How I got a Pacemaker by mistake
I’ve been wanting to share this story for years, but never had the courage until now. Here goes:
It all started in 2011, which is hard to believe was over 14 years ago. I was in my second year of university and living on my own for the second year as well—partying, drinking, and eating unhealthily, as many 20-year-olds did in South Africa at the time.
I vividly remember the day I got my first panic attack. It felt like a sudden rush of adrenaline out of nowhere while I was in the IT lab. It kept happening, and I honestly thought I was having a breakdown. I rushed to a doctor, who suspected an adrenal gland issue—possibly tumors—because I have a history of cancer from when I was 10 (now fully clear). Getting that news triggered what I now realize was severe PTSD.
That year was the worst of my life. My anxiety spiraled out of control. I’d feel disconnected, almost watching my own body just walking down the street, and I was constantly exhausted—able to fall asleep anywhere, anytime. I had dread coursing through me 24/7. I ended up in the ER at least 10 times, each visit convinced I was having a heart attack.
Eventually, I started noticing the adrenaline-like surges were linked to my heart rhythm. This made my anxiety even worse. One day, I arrived home from campus and practically collapsed out of my car, certain I was dying—though in hindsight, there weren’t any real symptoms beyond my panic. Then I noticed the skipped beats: every few beats, there would be a strong thump, a pause, and then the cycle would repeat. Back to the ER I went.
There, they hooked me up to an ECG. Initially, it showed nothing—just a perfect sinus rhythm. I insisted they keep the machine on because I knew the arrhythmia would show up once my heart rate dropped a bit. Sure enough, right before they turned it off, it caught the quadrigeminy PVCs for the first time. The doctor on call said it was a “regular irregularity” and referred me to a cardiologist.
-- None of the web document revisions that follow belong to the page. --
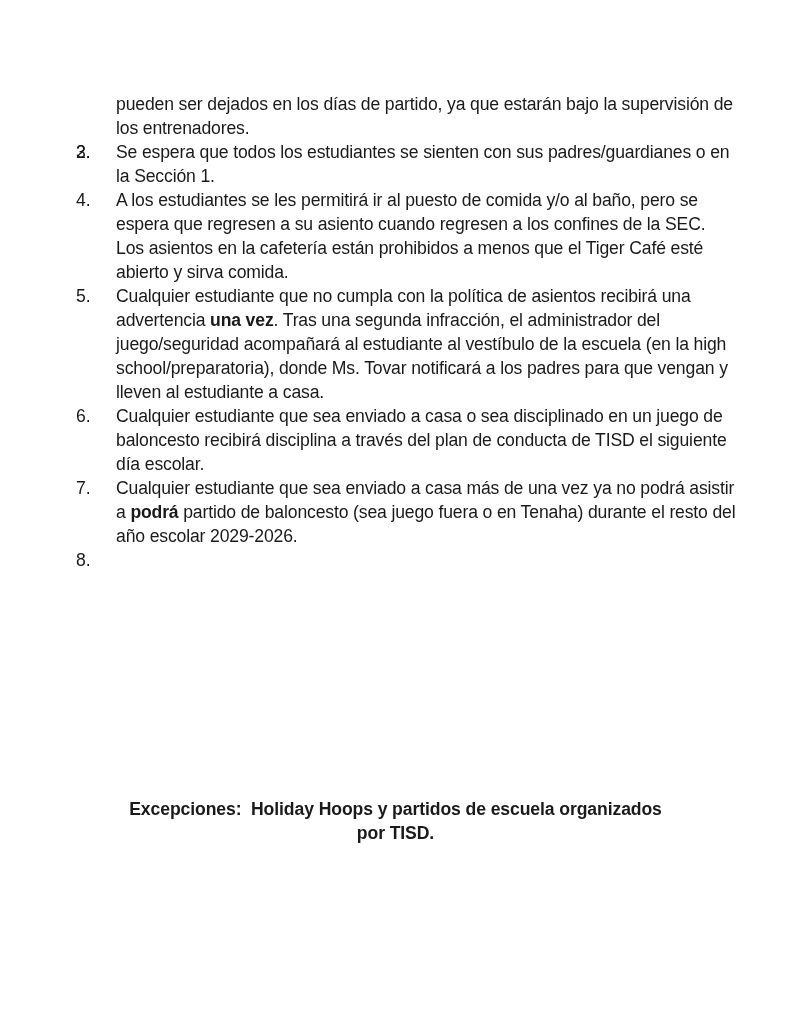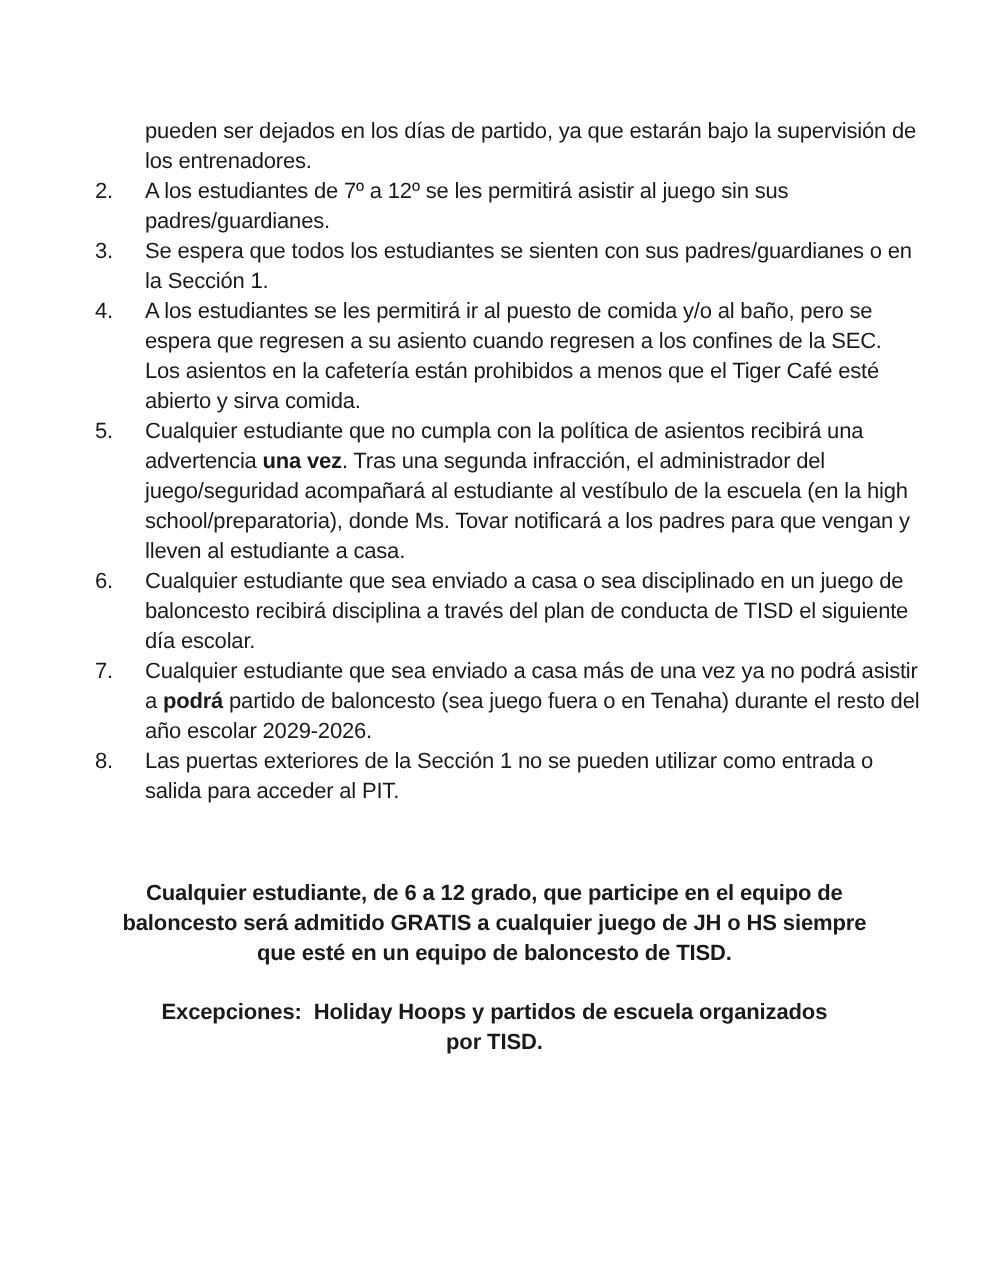--- a/index.html
+++ b/index.html
@@ -72,7 +72,6 @@
 
     <div class="item">
       <span class="num">2.</span>
-      <span>A los estudiantes de 7º a 12º se les permitirá asistir al juego sin sus padres/guardianes.</span>
     </div>
 
     <div class="item">

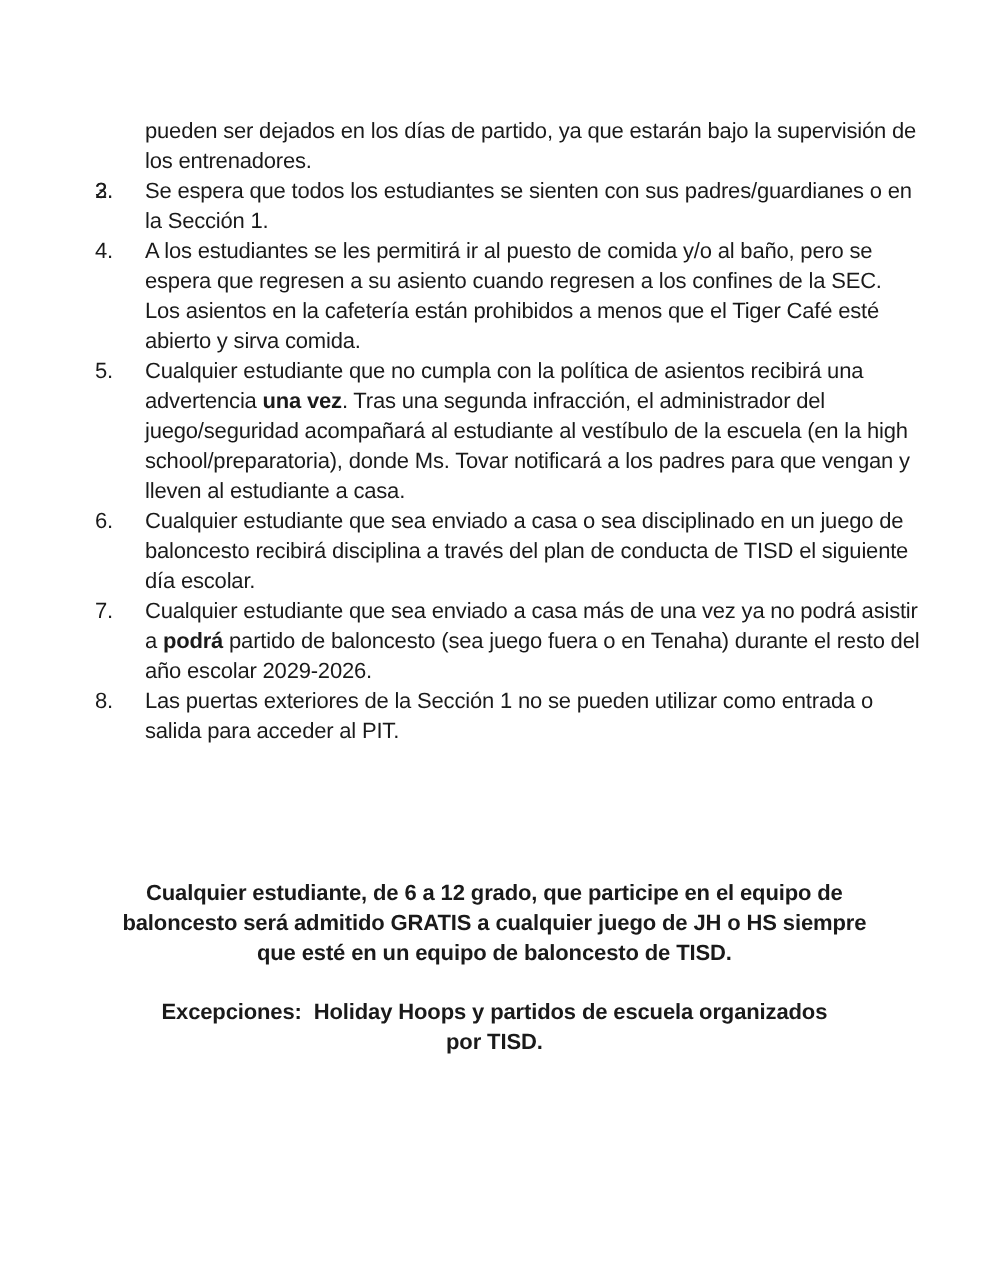--- a/index.html
+++ b/index.html
@@ -101,7 +101,6 @@
 
     <div class="item">
       <span class="num">8.</span>
-      <span>Las puertas exteriores de la Sección 1 no se pueden utilizar como entrada o salida para acceder al PIT.</span>
     </div>
 
   </div>

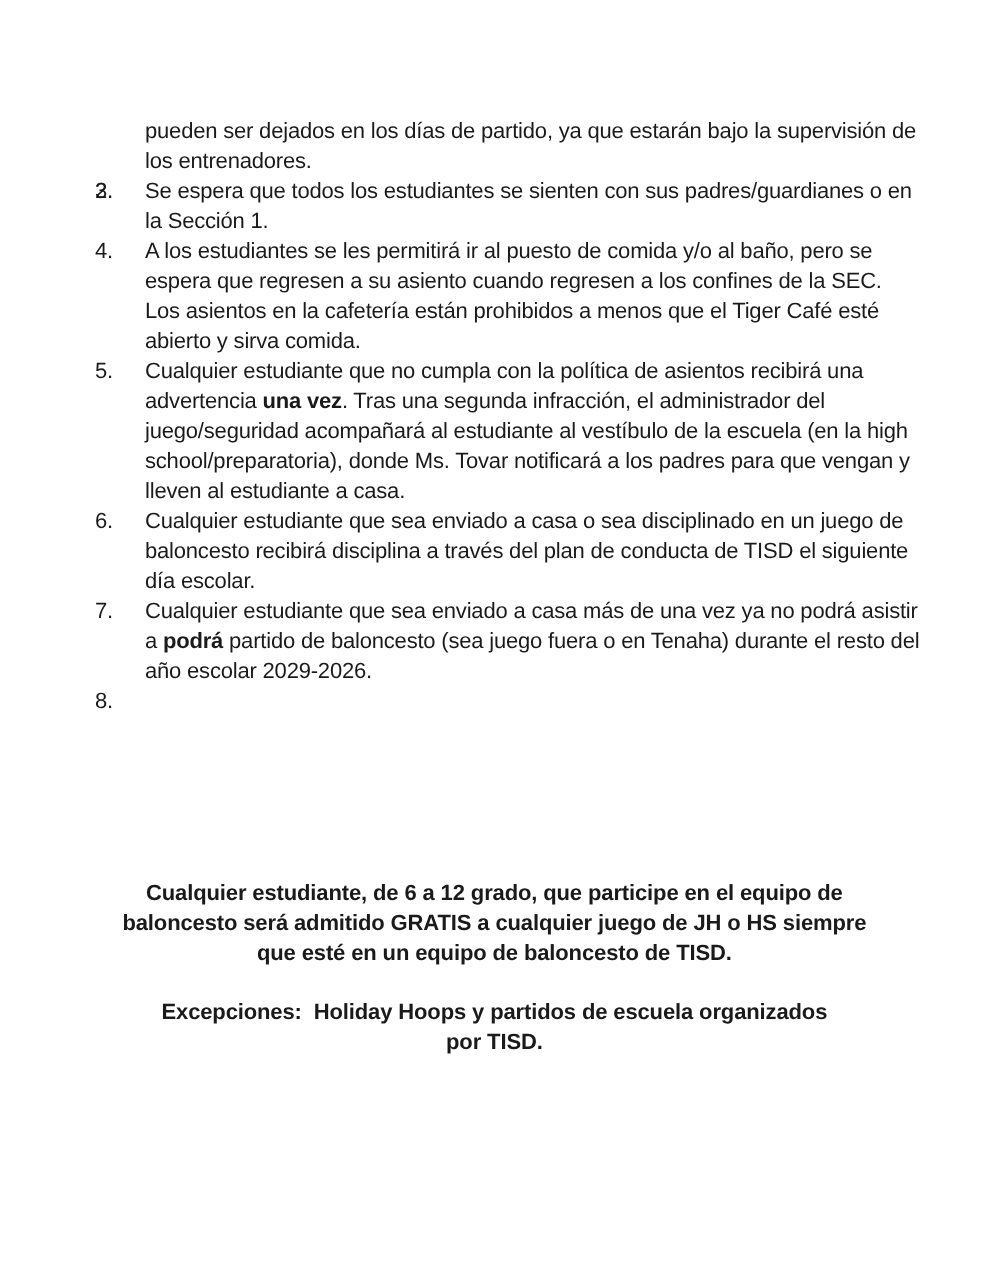--- a/index.html
+++ b/index.html
@@ -105,11 +105,6 @@
 
   </div>
 
-  <div class="notice notice1">
-    <div>Cualquier estudiante, de 6 a 12 grado, que participe en el equipo de</div>
-    <div>baloncesto será admitido GRATIS a cualquier juego de JH o HS siempre</div>
-    <div>que esté en un equipo de baloncesto de TISD.</div>
-  </div>
 
   <div class="notice notice2">
     <div style="white-space: pre;">Excepciones:  Holiday Hoops y partidos de escuela organizados</div>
My anxiety was so overwhelming, I don’t even remember the cardiologist’s visit, other than being prescribed heart-shaped beta-blockers (bisoprolol fumarate). Those pills made me feel awful and didn’t stop the PVCs. I was weak and felt ready to pass out all the time. One day, I felt so bad I went to the ER yet again—except this time there really was an issue. My heart rate was in the low 20s, and I was admitted to Pretoria Heart Hospital. I remember drifting in and out of consciousness, aware of how slowly my heart was beating.
The next day, a different doctor told me I had bradycardia and needed a pacemaker implant. Honestly, I was so physically and mentally drained that I wasn’t as upset as you’d expect—maybe it was relief that there might be a fix.
They took me into the operating room, which looked nothing like what I’d seen before—machines and screens everywhere. The doctor explained I needed to be awake initially so they could insert a temporary pacemaker via a wire through my groin into my heart. I was numbed, but it was still terrifying. I remember seeing the wire on an X-ray screen entering my heart and feeling an intense shock. I started yelling to be put under, and finally, they gave me general anesthesia.
I woke up afterward feeling loopy but relieved. My mom was there, and the nurses used a magnet-like device on my chest to connect to the pacemaker and run diagnostics. When they tested the ventricular pacing, it actually felt identical to PVCs—maybe a bit stronger. It was wild to see them control my heart rate on a screen.
My nightmare didn’t end there. I moved back home, dropped out of my second semester, and still felt terrible. The pacemaker would pace my heart and I could feel it, and my anxiety morphed into full-blown depression. I was 20 with a heart condition—at least, that’s all I could think about. The beta-blockers made me feel so awful that one day I just quit them cold turkey. After a day or two of absolute hell, I started feeling better. My pacemaker hardly paced, my energy came back, and it seemed the meds were the real problem.
Within months, my friends noticed how much better I was doing. Another half-year later, I returned to classes, and at my next pacemaker check, they said it had barely paced at all. Over the following years, the PVCs reduced significantly, and things were going well. I graduated, started a software engineering business, and saw a new cardiac electrophysiologist who confirmed I didn’t actually need the pacemaker. He said removing the wires was too risky, so he just turned the pacemaker off. It has stayed off ever since.
Now, 14 years after all this, the PVCs have come back occasionally—usually when my heart rate goes above 130 bpm or if I have a fever. Sometimes they’re every other beat, and about once a month, I get a string that might be NSVT. But otherwise, I can exercise, and I have a wonderful wife and daughter. My business is successful, and life is good. I wish I could tell my younger self to hang in there—it will be okay. Maybe I wouldn’t have lost that year of university, or rushed into a pacemaker. But here it is, still in my chest, reminding me to be cautious but not too cautious, and reminding me that doctors can make mistakes.
If you’ve read this far, thank you for listening to my story. I haven’t shared this level of detail with even my family, but somehow it feels liberating to share with a bunch of Redditors I don’t know.